Queremos que o governo trabalhe com transparência, não queremos mais que se esconda nenhuma informação para a sociedade. O outro governo escondeu muito e não chegou ajuda.
Qual tua avaliação sobre o atual papel do Exército no combate aos grileiros? Mudou a postura desde o fim do governo Bolsonaro?
A gente enxergava que o Exército era é uma instituição de segurança para proteger a população. Assim que entrou o governo Bolsonaro, o Exército simplesmente ‘soltou a mão’ da sociedade e, principalmente, a mão dos povos indígenas. Então o Exército não colaborou muito pra proteger a população Yanomami. Era para não deixar os garimpeiros entrarem porque a Terra Indígena Yanomami faz fronteira com a Venezuela, então é obrigação do Exército proteger a linha de fronteira.
Diante do olhar do Exército, nós morremos. Eles só riram da nossa cara. Quem pode enfrentar esse problema do garimpo, quem tem mais recurso e mais preparo, é o Exército, mas perdemos muito a confiança no Exército. Quando a gente tem uma denúncia, diz que tem garimpeiros se aproximando, eles falam que precisam de GLO (decreto de Garantia da Lei e Ordem), que precisam de decreto do presidente, mas eles têm obrigação de policiamento da linha de fronteira, têm poder de polícia para prender em razão do que está acontecendo.
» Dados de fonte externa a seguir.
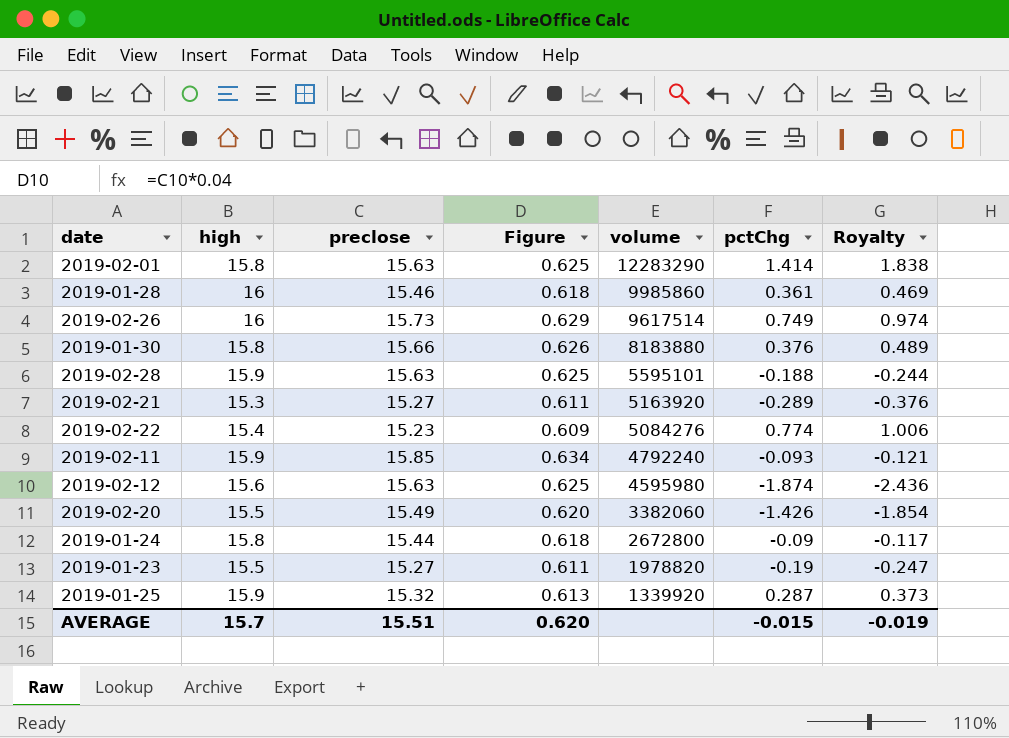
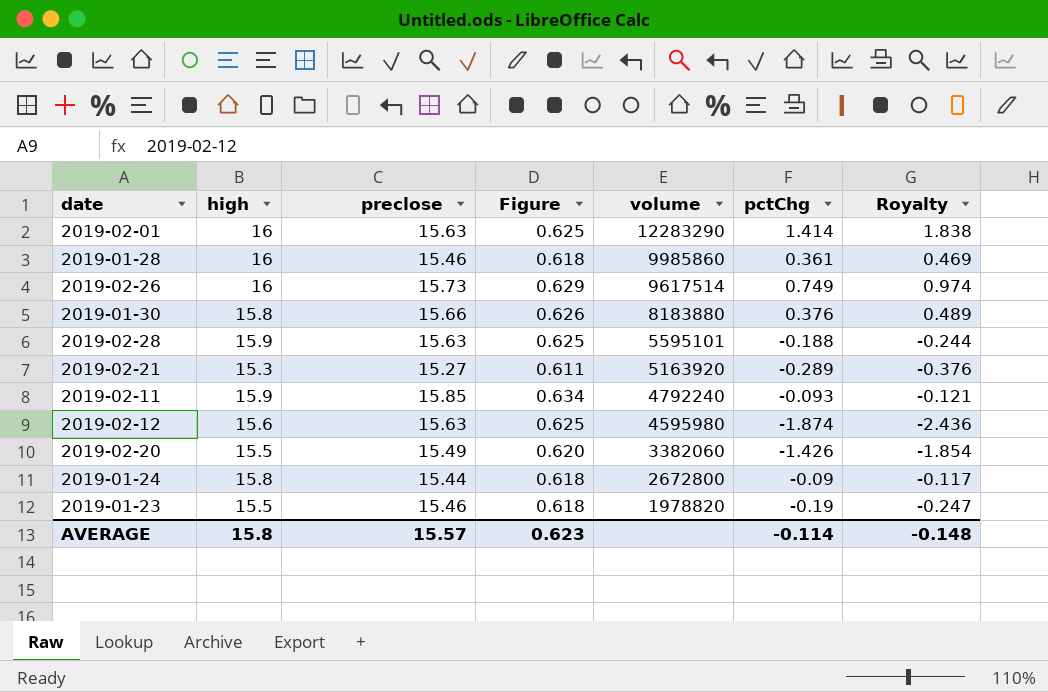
row 2019-02-22: 15.4 | 15.23 | 0.609 | 5084276 | 0.774 | 1.006 -> none
row 2019-01-25: 15.9 | 15.32 | 0.613 | 1339920 | 0.287 | 0.373 -> none
2019-02-01 | high: 15.8 -> 16
2019-01-23 | preclose: 15.27 -> 15.46
2019-01-23 | Figure: 0.611 -> 0.618
AVERAGE | high: 15.7 -> 15.8
AVERAGE | preclose: 15.51 -> 15.57
AVERAGE | Figure: 0.620 -> 0.623
AVERAGE | pctChg: -0.015 -> -0.114
AVERAGE | Royalty: -0.019 -> -0.148

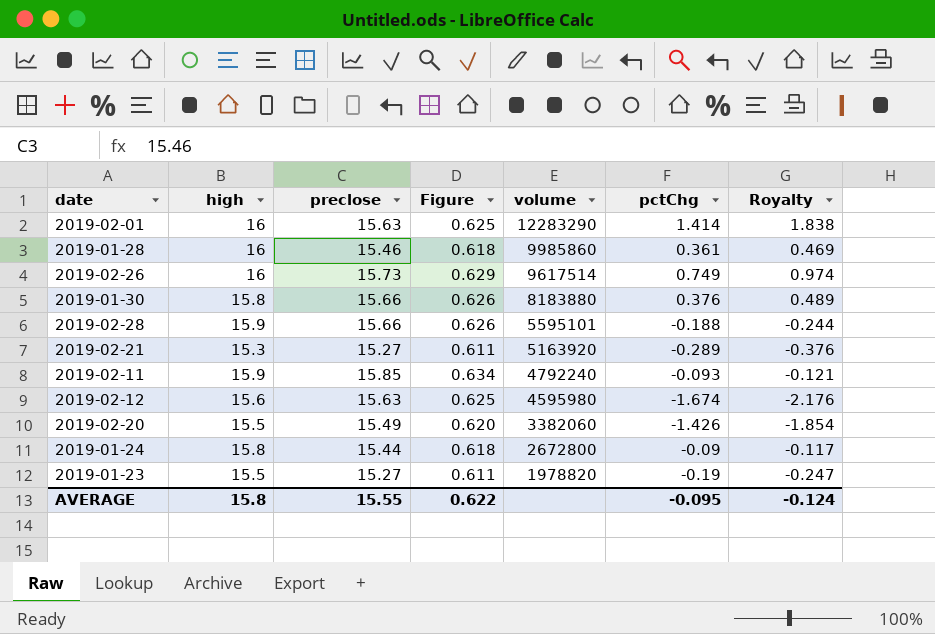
2019-02-28 | preclose: 15.63 -> 15.66
2019-02-28 | Figure: 0.625 -> 0.626
2019-02-12 | pctChg: -1.874 -> -1.674
2019-02-12 | Royalty: -2.436 -> -2.176
2019-01-23 | preclose: 15.46 -> 15.27
2019-01-23 | Figure: 0.618 -> 0.611
AVERAGE | preclose: 15.57 -> 15.55
AVERAGE | Figure: 0.623 -> 0.622
AVERAGE | pctChg: -0.114 -> -0.095
AVERAGE | Royalty: -0.148 -> -0.124

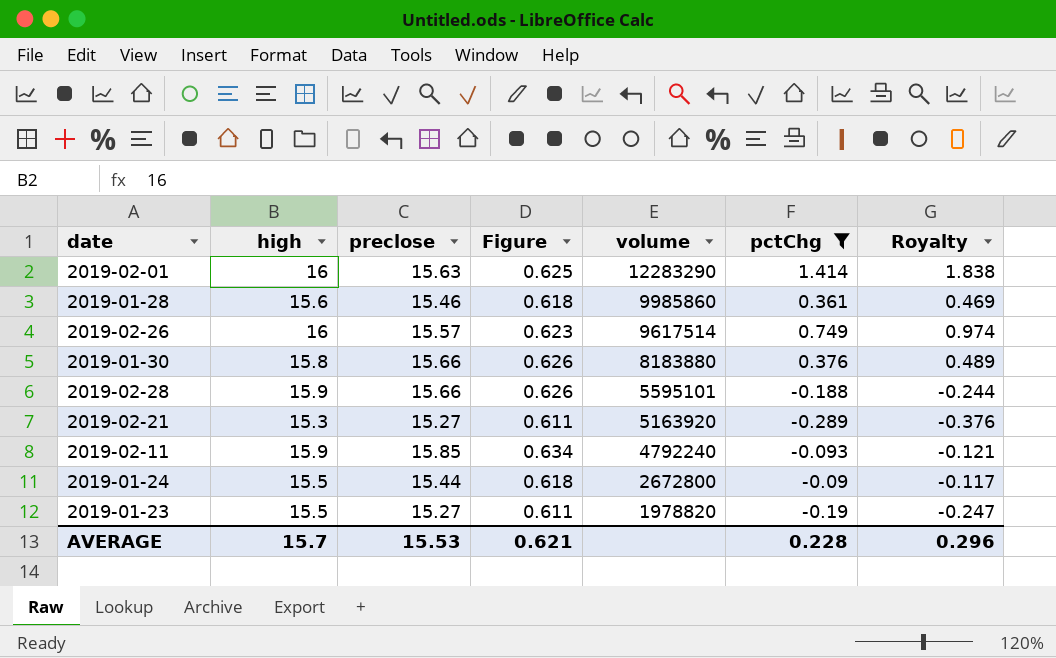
filter: none -> pctChg >= -0.289
2019-01-28 | high: 16 -> 15.6
2019-02-26 | preclose: 15.73 -> 15.57
2019-02-26 | Figure: 0.629 -> 0.623
2019-01-24 | high: 15.8 -> 15.5
AVERAGE | high: 15.8 -> 15.7
AVERAGE | preclose: 15.55 -> 15.53
AVERAGE | Figure: 0.622 -> 0.621
AVERAGE | pctChg: -0.095 -> 0.228
AVERAGE | Royalty: -0.124 -> 0.296

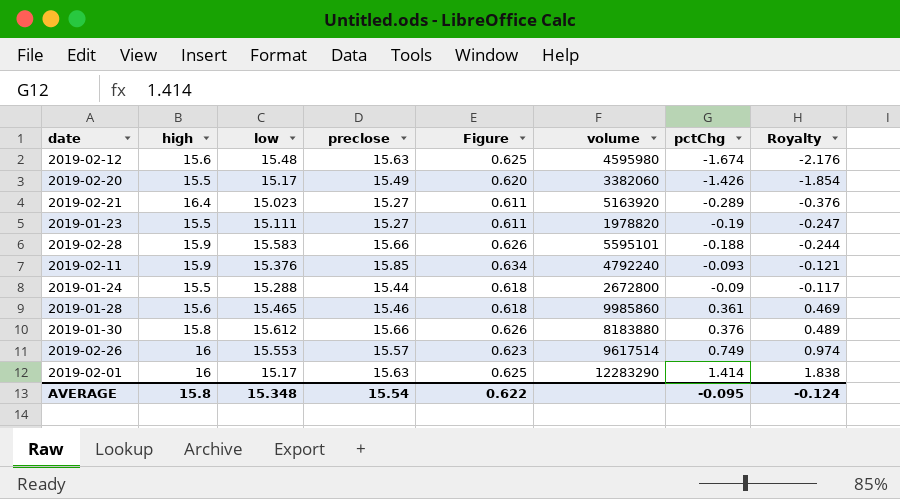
filter: pctChg >= -0.289 -> none
row order: volume descending -> pctChg ascending
column low | position: none -> 3
2019-02-21 | high: 15.3 -> 16.4
AVERAGE | high: 15.7 -> 15.8
AVERAGE | preclose: 15.53 -> 15.54
AVERAGE | Figure: 0.621 -> 0.622
AVERAGE | pctChg: 0.228 -> -0.095
AVERAGE | Royalty: 0.296 -> -0.124

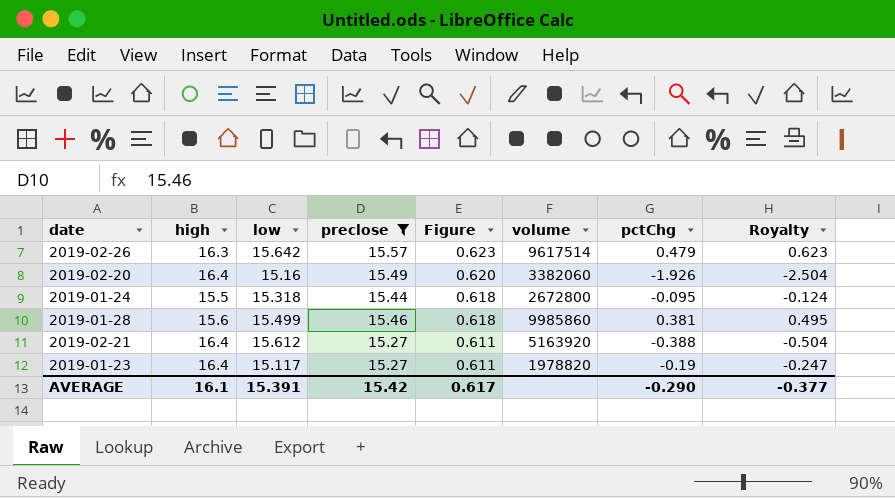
filter: none -> preclose <= 15.57
row order: pctChg ascending -> Figure descending
2019-02-26 | high: 16 -> 16.3
2019-02-26 | low: 15.553 -> 15.642
2019-02-26 | pctChg: 0.749 -> 0.479
2019-02-26 | Royalty: 0.974 -> 0.623
2019-02-20 | high: 15.5 -> 16.4
2019-02-20 | low: 15.17 -> 15.16
2019-02-20 | pctChg: -1.426 -> -1.926
2019-02-20 | Royalty: -1.854 -> -2.504
2019-01-24 | low: 15.288 -> 15.318
2019-01-24 | pctChg: -0.09 -> -0.095
2019-01-24 | Royalty: -0.117 -> -0.124
2019-01-28 | low: 15.465 -> 15.499
2019-01-28 | pctChg: 0.361 -> 0.381
2019-01-28 | Royalty: 0.469 -> 0.495
2019-02-21 | low: 15.023 -> 15.612
2019-02-21 | pctChg: -0.289 -> -0.388
2019-02-21 | Royalty: -0.376 -> -0.504
2019-01-23 | high: 15.5 -> 16.4
2019-01-23 | low: 15.111 -> 15.117
AVERAGE | high: 15.8 -> 16.1
AVERAGE | low: 15.348 -> 15.391
AVERAGE | preclose: 15.54 -> 15.42
AVERAGE | Figure: 0.622 -> 0.617
AVERAGE | pctChg: -0.095 -> -0.290
AVERAGE | Royalty: -0.124 -> -0.377

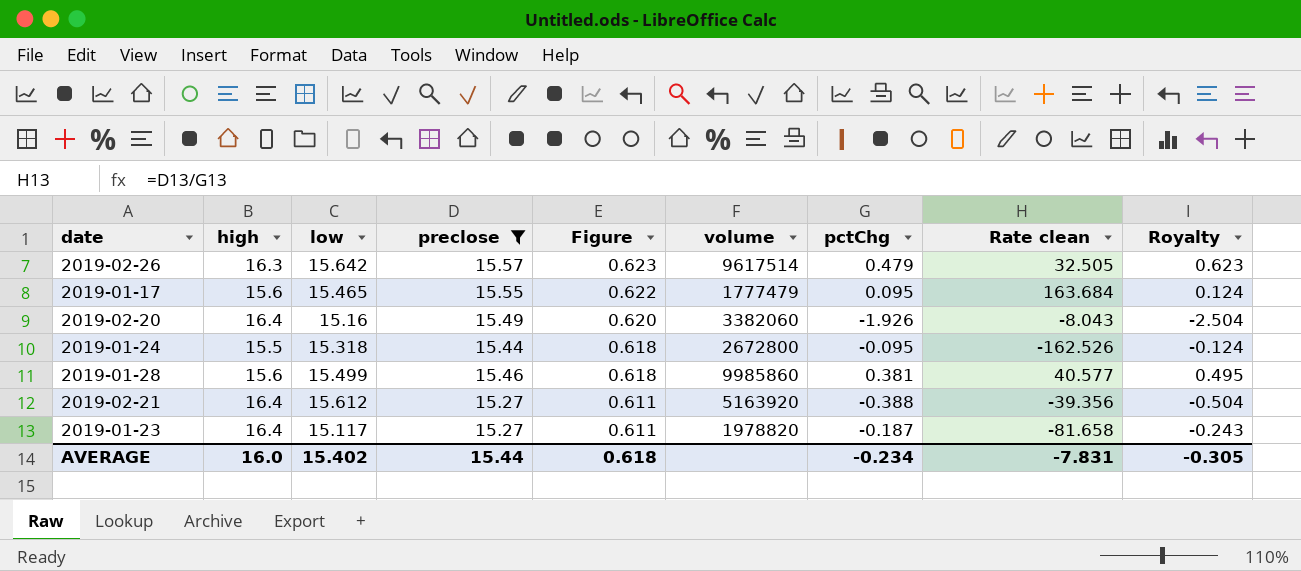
column Rate clean | formula: none -> [preclose] / [pctChg]
row 2019-01-17: none -> 15.6 | 15.465 | 15.55 | 0.622 | 1777479 | 0.095 | 163.684 | 0.124
2019-01-23 | pctChg: -0.19 -> -0.187
2019-01-23 | Royalty: -0.247 -> -0.243
AVERAGE | high: 16.1 -> 16.0
AVERAGE | low: 15.391 -> 15.402
AVERAGE | preclose: 15.42 -> 15.44
AVERAGE | Figure: 0.617 -> 0.618
AVERAGE | pctChg: -0.290 -> -0.234
AVERAGE | Royalty: -0.377 -> -0.305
Garimpeiro venezuelanos também estão invadindo o território brasileiro, então tem que mostrar essa proteção.
Não só porque somos Yanomami, mas têm que proteger a fronteira. O Exército durante o governo Bolsonaro confundiu muito a política com a segurança, entrou muito na política e não fez o papel de proteção da soberania brasileira, de proteger a Amazônia e os direitos humanos dos brasileiros, como é o papel deles.